In rummaging among his papers, we found
the copy of a letter from him to the king of Spain, complaining loudly
of the injustice of the Portuguese, and charging them with the entire
overthrow of the kingdom of Ormus.[312]
[Footnote 312: Besides this letter, too long and uninteresting for
insertion, there are several other letters and documents in the Pilgrims
at this place, so much in the same predicament as to be here
omitted. - E.]
When we expected to have received 1200 tomans[313] from Pulot Beg, who
was chief commissioner under the Khan of Shiras, as our pay for the time
occupied in this enterprize, he contrived to make us a larger sum in
their debt, under pretence of embezzling the plunder in the castle;
while we, on the other hand, made counter demands of a much larger sum
due to us from the Persians, in the same manner. At length, three months
pay were allowed, and our other demands were shifted off, as he
pretended to have no power to liquidate them without an order from the
Khan.
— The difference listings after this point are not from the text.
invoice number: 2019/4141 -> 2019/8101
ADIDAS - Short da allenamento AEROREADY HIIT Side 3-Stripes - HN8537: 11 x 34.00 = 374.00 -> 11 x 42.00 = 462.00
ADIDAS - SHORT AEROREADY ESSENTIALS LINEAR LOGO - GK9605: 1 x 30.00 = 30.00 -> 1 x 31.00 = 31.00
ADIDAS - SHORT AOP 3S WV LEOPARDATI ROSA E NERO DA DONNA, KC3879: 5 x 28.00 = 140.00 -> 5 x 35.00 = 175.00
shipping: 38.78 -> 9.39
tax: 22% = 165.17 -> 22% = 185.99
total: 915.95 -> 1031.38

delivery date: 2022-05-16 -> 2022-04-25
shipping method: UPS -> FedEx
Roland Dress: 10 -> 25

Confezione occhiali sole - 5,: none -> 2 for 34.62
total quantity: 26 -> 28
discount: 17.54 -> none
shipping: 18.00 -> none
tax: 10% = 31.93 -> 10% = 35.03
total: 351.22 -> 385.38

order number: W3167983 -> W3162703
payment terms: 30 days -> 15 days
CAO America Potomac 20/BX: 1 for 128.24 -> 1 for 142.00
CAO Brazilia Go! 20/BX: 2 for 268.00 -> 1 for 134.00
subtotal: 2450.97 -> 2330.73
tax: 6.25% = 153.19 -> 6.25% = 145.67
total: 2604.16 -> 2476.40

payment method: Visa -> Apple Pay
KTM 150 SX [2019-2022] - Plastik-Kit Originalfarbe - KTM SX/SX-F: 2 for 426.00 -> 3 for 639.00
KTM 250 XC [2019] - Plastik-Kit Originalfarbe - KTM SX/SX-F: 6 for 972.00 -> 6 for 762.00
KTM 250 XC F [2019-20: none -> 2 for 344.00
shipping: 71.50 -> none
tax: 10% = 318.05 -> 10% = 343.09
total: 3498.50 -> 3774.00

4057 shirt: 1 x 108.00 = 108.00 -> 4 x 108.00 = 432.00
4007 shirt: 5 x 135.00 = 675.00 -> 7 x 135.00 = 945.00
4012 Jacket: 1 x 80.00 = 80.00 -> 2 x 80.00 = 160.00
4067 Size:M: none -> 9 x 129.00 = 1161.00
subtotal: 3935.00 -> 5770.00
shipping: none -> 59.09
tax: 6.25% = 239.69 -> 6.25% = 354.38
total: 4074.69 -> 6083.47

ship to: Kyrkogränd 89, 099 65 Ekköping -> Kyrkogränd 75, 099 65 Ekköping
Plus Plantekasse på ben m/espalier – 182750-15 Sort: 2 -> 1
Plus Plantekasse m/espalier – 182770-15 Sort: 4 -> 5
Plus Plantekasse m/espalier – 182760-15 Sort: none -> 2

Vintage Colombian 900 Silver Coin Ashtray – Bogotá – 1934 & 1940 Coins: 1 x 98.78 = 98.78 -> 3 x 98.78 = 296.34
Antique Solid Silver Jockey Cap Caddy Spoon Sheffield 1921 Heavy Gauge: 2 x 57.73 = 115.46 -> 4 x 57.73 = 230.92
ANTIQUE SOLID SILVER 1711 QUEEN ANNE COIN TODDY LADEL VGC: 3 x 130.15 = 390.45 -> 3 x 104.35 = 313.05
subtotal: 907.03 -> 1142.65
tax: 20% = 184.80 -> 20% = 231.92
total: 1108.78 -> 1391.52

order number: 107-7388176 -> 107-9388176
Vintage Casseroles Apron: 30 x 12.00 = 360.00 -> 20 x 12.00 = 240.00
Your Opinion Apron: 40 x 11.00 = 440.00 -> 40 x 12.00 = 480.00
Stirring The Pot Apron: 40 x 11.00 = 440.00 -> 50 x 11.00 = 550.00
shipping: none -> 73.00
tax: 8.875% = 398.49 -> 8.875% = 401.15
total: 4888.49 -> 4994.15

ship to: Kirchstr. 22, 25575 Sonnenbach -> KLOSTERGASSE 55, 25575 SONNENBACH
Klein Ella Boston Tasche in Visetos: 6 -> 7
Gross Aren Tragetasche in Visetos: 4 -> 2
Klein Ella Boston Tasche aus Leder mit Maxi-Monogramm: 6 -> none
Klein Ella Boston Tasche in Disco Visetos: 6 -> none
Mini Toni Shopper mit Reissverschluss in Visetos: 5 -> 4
After business was ended, our misery began, occasioned by the
insufferable heat of Ormus, and the disorders of our own people in
drinking arrack, and other excesses no less injurious; through which
such diseases arose among our people, that three-fourths of them were
dangerously sick, and many died so suddenly, that the plague was feared
to have got among them, although no symptoms of that dreadful malady as
yet appeared. This extremity lasted for fourteen days, during which
time, six or seven of our men died every day; but after this, it pleased
God to stay the mortality, and the rest recovered. Ten pieces of
ordnance belonging to the Portuguese, were taken into our ships, to
replace that number of our own which had been broken or otherwise
spoiled during the siege. Our fleet was detained till the 1st September,
owing to the shifting of the monsoon, and waiting its return. Leaving
Ormus on that day, we arrived in Swally roads on the 24th of that month,
where the London, Jonas, and Lion, loaded for England, and sailed
homewards bound on the 30th December. Before setting sail, news was
brought of sinking three Portuguese carracks off the port of
Masulipatam, by the English and Dutch in conjunction.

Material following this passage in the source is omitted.